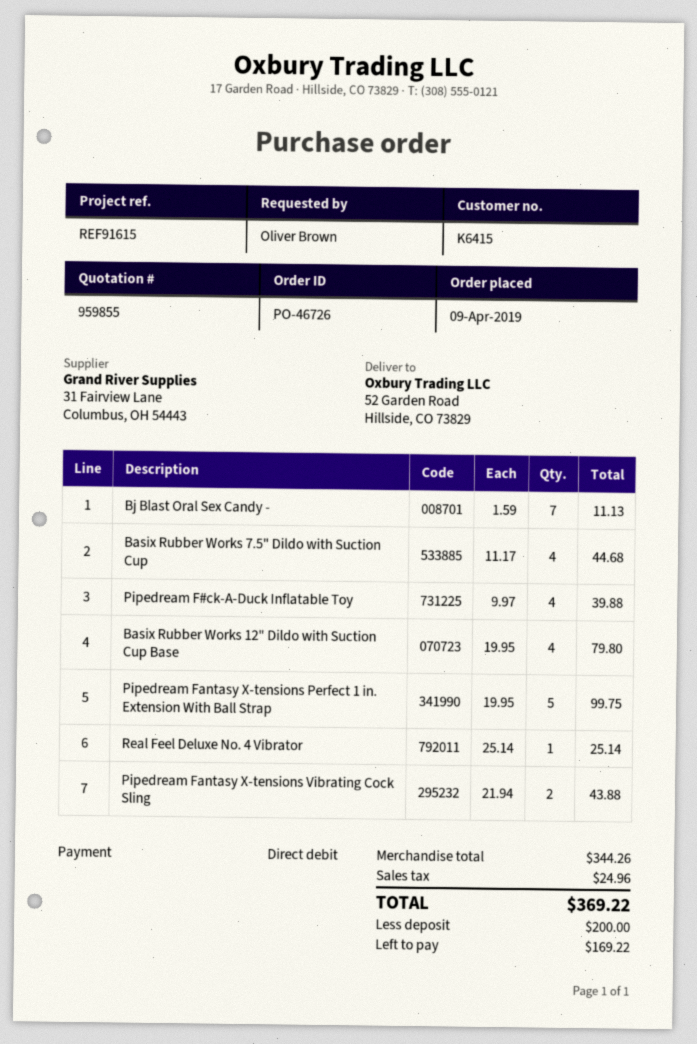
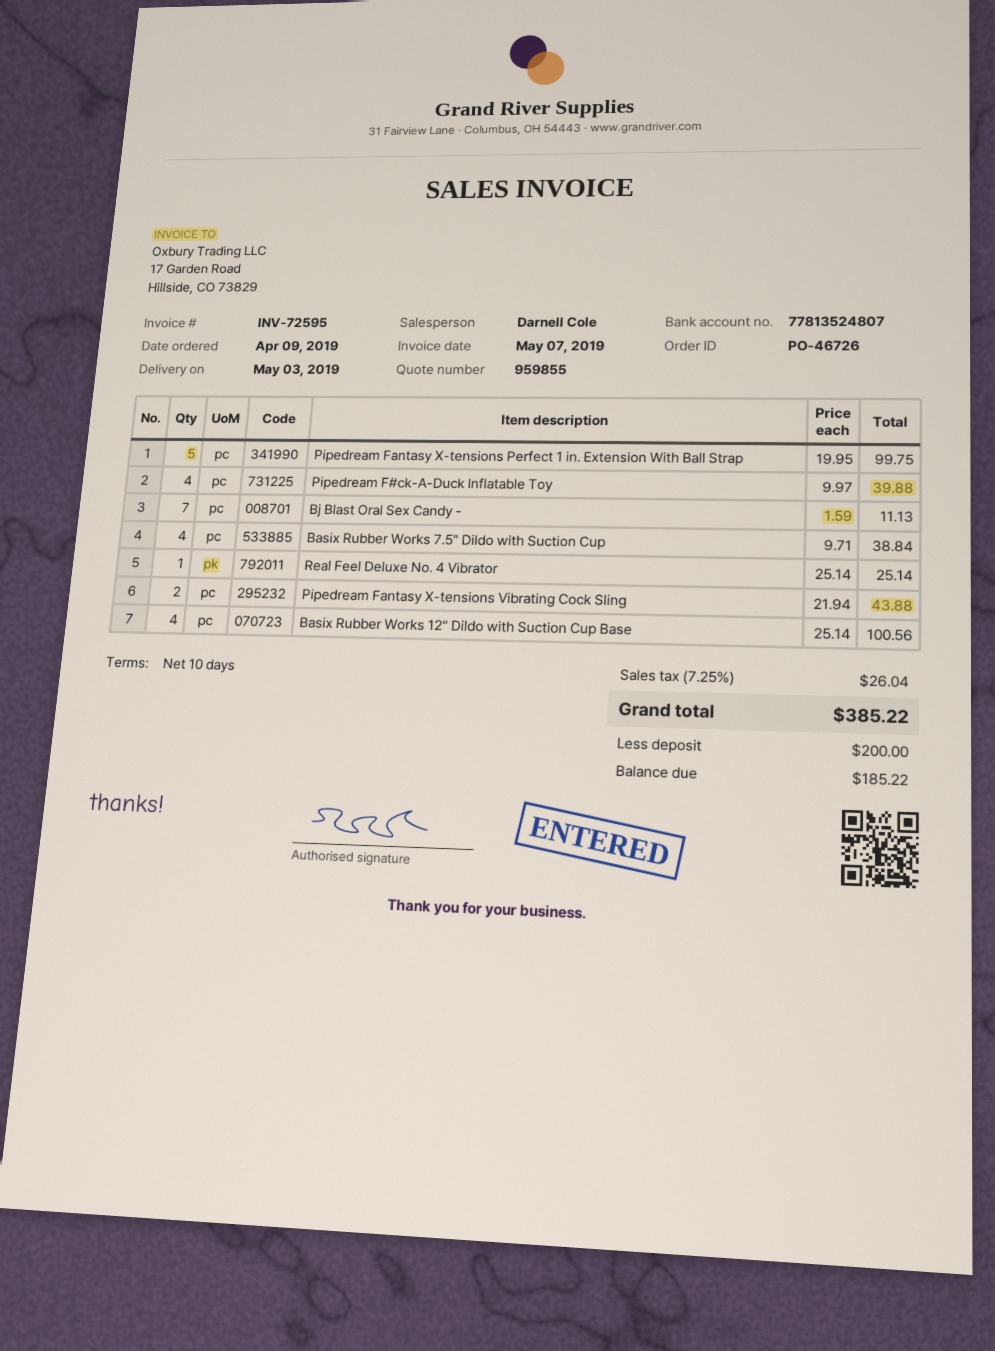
Basix Rubber Works 7.5" Dildo with Suction Cup: 4 x 11.17 = 44.68 -> 4 x 9.71 = 38.84
Basix Rubber Works 12" Dildo with Suction Cup Base: 4 x 19.95 = 79.80 -> 4 x 25.14 = 100.56
tax: 24.96 -> 26.04
total: 369.22 -> 385.22
balance: 169.22 -> 185.22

================

**TASK DIRECTIONS**
Look over the entries above and count the lines where the word "Basix" appears, then report only that count.

**ANSWER TO THIS EXERCISE**
2